# Sweet southern belle in FTP technical distress~Please help!!



## blackberrybunny (Nov 16, 1999)

Hello everybody,

I am having a problem and I need your help! I'll try to make this quick. Here is my situation: Last year I bought a book on HTML and learned how to build my own website, from scratch, using an HTML editor called Pagebreeze. It's free. My site is quite simple. I bought my own domain and hosting service through GoDaddy.com. I asked them HOW to get my newly built pages online, because I had no idea how to do that, and they recommended using an FTP program, like Filezilla, because it's free too. So I did. I was able to understand it enough in order to get my pages uploaded and online and LIVE within a half hour or so. Can you imagine my excitement and elation when I went to visit my URL for the first time, and voila! my website was there?! I felt so proud! I guess I'm an intermediate user---I'd been going online since 1997, doing email and searches, and finally bit the bullet and decided to have my OWN website. I've enjoyed it! 

So, I'd been running my site for about a year, updating and uploading the pages every week-- 2, 3, maybe 5 times a week. No problems. Until a couple of weeks ago.

THE PROBLEM:

A couple of weeks ago, I performed my usual updating, using Pagebreeze HTML editor, and went to upload my new pages, using Filezilla, like always. After I did so, I went to my URL and noticed that the website had not updated. Or uploaded. Well, the strange thing is, it was showing my website from October. From two months ago! NOW, the thing is, Pagebreeze has my current updated pages saved. But when I upload them, I get October's pages. I don't even have October's pages saved in Pagebreeze, nor do I have it saved on my hard drive. At least, not to my knowledge! So HOW are those old pages getting there? Are they saved on GoDaddy's server? I emailed them and they told me their servers were updated, and that this was a problem outside of their range. I am STUMPED you guys!!

I made sure pagebreeze had saved my latest pages. I even checked the HTML code and it is current and correct. It is all of the new data I've been adding over the past week. So I try to upload again. Site is still showing October's stuff! And not just the homepage, but ALL of my pages! 

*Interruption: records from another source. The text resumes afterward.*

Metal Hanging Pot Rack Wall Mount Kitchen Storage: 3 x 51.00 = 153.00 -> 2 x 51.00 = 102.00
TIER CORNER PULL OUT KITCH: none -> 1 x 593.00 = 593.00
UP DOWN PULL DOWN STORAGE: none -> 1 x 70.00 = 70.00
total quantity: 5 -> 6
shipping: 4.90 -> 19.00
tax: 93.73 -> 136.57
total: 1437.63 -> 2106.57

I tried to delete the files from GoDaddy's server. Then I deleted them from Pagebreeze. I deleted cookies and temp files too. I opened a new page in Pagebreeze and pasted the HTML for my current updated homepage from my backup source. I go to upload, and bam! October's pages are still there!! Banner ads and all!!! 

PLEASE HELP ME!! 

WHAT am I doing wrong? I have been updating/uploading for a year now with no problems. It seems like I am missing something small, yet what is it? I haven't changed any setting in filezilla, but maybe something changed during a software update? Can you guys walk me through it, help me out? I know I have to 'overwrite' the files, right? Well, you know how Filezilla tells you the size of the old file and what the size of the new file will be? Well, it is the same number. One is not higher than the other. The numbers should not be the same like that. And again, I verified that my HTML editor has my latest updated homepage and pages saved. So what am I missing? 

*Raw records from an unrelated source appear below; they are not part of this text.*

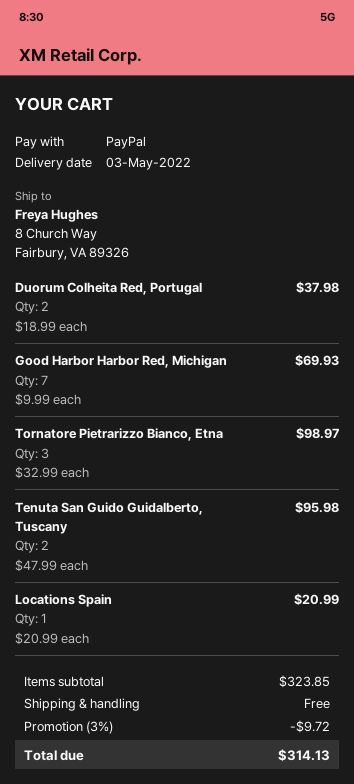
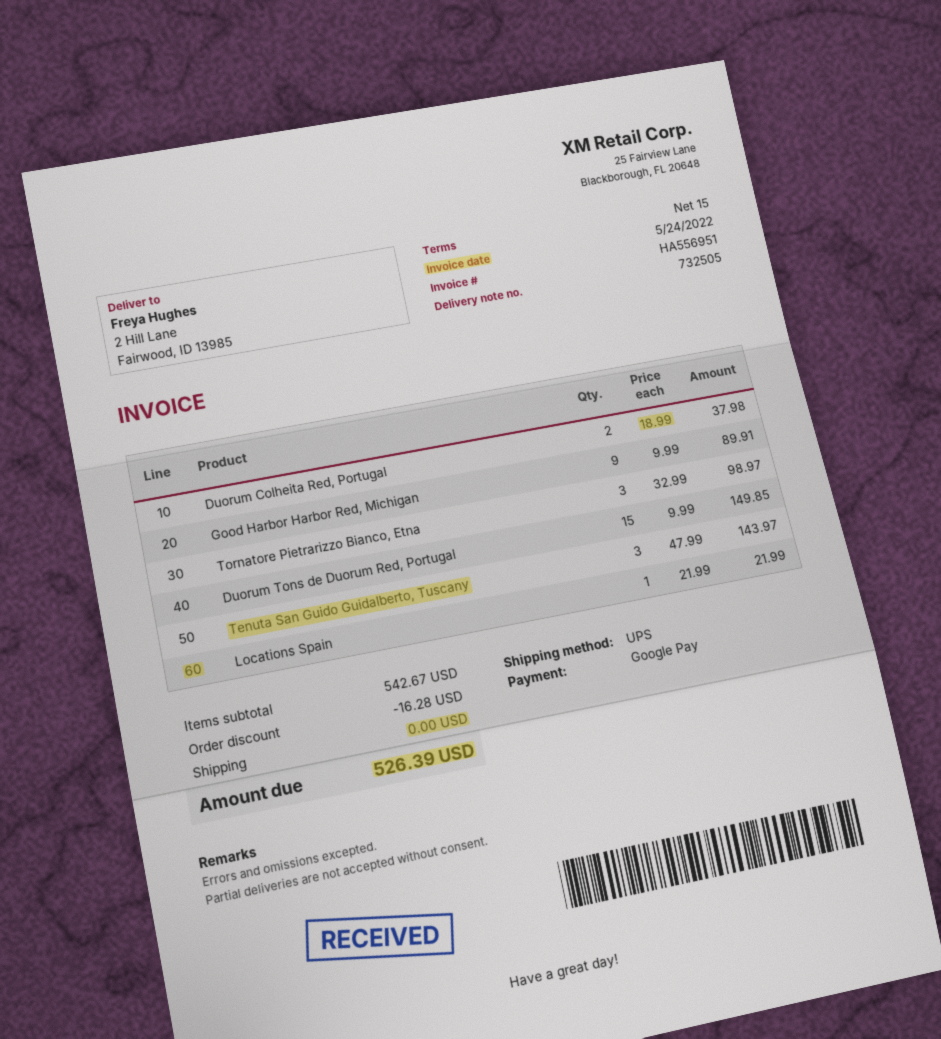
payment method: PayPal -> Google Pay
ship to: 8 Church Way, Fairbury, VA 89326 -> 2 Hill Lane, Fairwood, ID 13985
Good Harbor Harbor Red, Michigan: 7 x 9.99 = 69.93 -> 9 x 9.99 = 89.91
Tenuta San Guido Guidalberto, Tuscany: 2 x 47.99 = 95.98 -> 3 x 47.99 = 143.97
Locations Spain: 1 x 20.99 = 20.99 -> 1 x 21.99 = 21.99
Duorum Tons de Duorum Red, Portugal: none -> 15 x 9.99 = 149.85
subtotal: 323.85 -> 542.67
discount: 9.72 -> 16.28
total: 314.13 -> 526.39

Somewhere along the way, the saved files are not making their way to GoDaddy's server I guess. I have updated many times since October, and the new updated pages were there, until two weeks ago. I guess I updated again and didn't check to make sure my site was ok, until a few days later. First thing I noticed was the top banner ad was an old one, one I knew I had changed recently. Then I saw it said October, and I was like, "WHAT?! OCTOBER???! HOW in the world???!!" Someone please explain how those old pages, that I don't even have saved anywhere that I know of, are on there? Does Godaddy save them, or what? 

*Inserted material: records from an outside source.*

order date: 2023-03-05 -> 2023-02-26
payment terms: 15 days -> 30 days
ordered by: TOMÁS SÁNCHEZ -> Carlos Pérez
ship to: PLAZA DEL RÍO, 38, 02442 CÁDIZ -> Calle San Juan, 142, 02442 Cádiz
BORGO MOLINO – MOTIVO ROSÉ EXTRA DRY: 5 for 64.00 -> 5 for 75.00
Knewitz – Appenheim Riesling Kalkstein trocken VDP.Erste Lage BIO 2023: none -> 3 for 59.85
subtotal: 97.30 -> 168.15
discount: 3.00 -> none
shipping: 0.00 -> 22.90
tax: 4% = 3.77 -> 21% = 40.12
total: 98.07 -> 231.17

Thanks so much for helping me out you guys!! ~Molly


----------



## tomdkat (May 6, 2006)

Has the directory structure on the GoDaddy server changed, possibly? I would login to your GoDaddy web space using FileZilla and browse around the "remote site" and see if you can locate an additional set of files on the server. You might be uploading to the wrong place.

Peace...


----------



## blackberrybunny (Nov 16, 1999)

Thanks for that tip. I tried what you said, used Filezilla to login. Looked on the right side of the panes to see the remote site, and when I clicked on my folder, it changed and then showed a yellow folder with a "/" in front of it. So I tried to upload my homepage and now I'm getting the following:

Status:	Starting upload of C:\Program Files\PageBreeze\Sample Website\index.html
Command:	PASV
Response:	227 Entering Passive Mode (208,109,181,144,6,2).
Command:	STOR index.html
Response:	550 index.html: Access is denied. 
Error:	Critical error
Status:	Disconnected from server

I have never had this happen before. What is that critical error? NOw I can't upload anything?!! I'm worse off. Oh man, I don't know what I've done!! I clicked on my website's URL and it's still the old pages from October. I don't get it!! 

I need more help...............


----------



## blackberrybunny (Nov 16, 1999)

Okay, I shut down Filezilla and restarted it. Back to where I was. I can see my file there on the remote site, just like it always was there, phew! I also see all of my webpages. Everything seems to be in order. 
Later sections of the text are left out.